**What needs to be done:** Could you repeat the records below exactly, leaving out any pictures?

(Provided material)

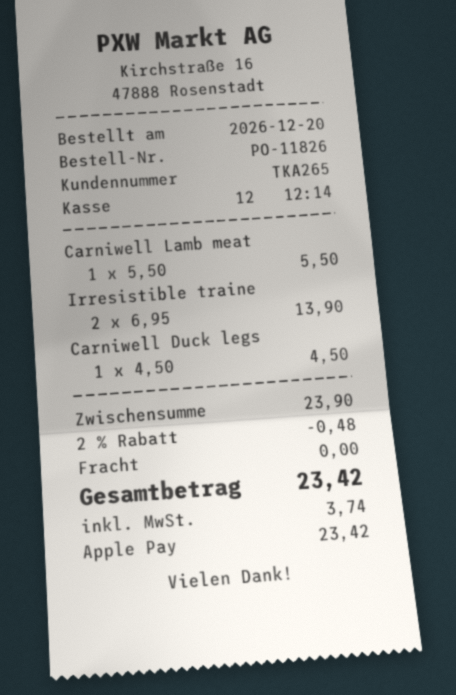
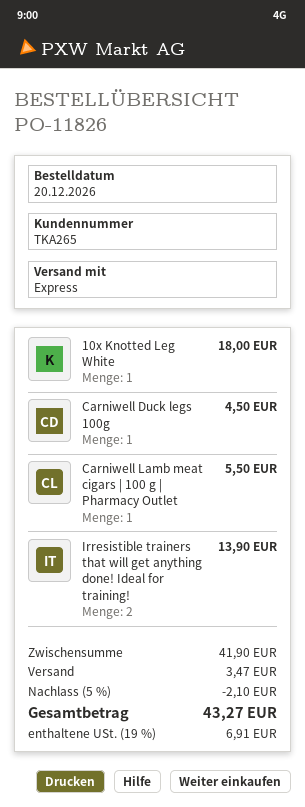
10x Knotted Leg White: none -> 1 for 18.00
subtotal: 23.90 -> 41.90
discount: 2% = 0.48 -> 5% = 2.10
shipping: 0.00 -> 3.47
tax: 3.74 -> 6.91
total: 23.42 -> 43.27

(End Provided material)

**Your response:**
10x Knotted Leg White: none -> 1 for 18.00
subtotal: 23.90 -> 41.90
discount: 2% = 0.48 -> 5% = 2.10
shipping: 0.00 -> 3.47
tax: 3.74 -> 6.91
total: 23.42 -> 43.27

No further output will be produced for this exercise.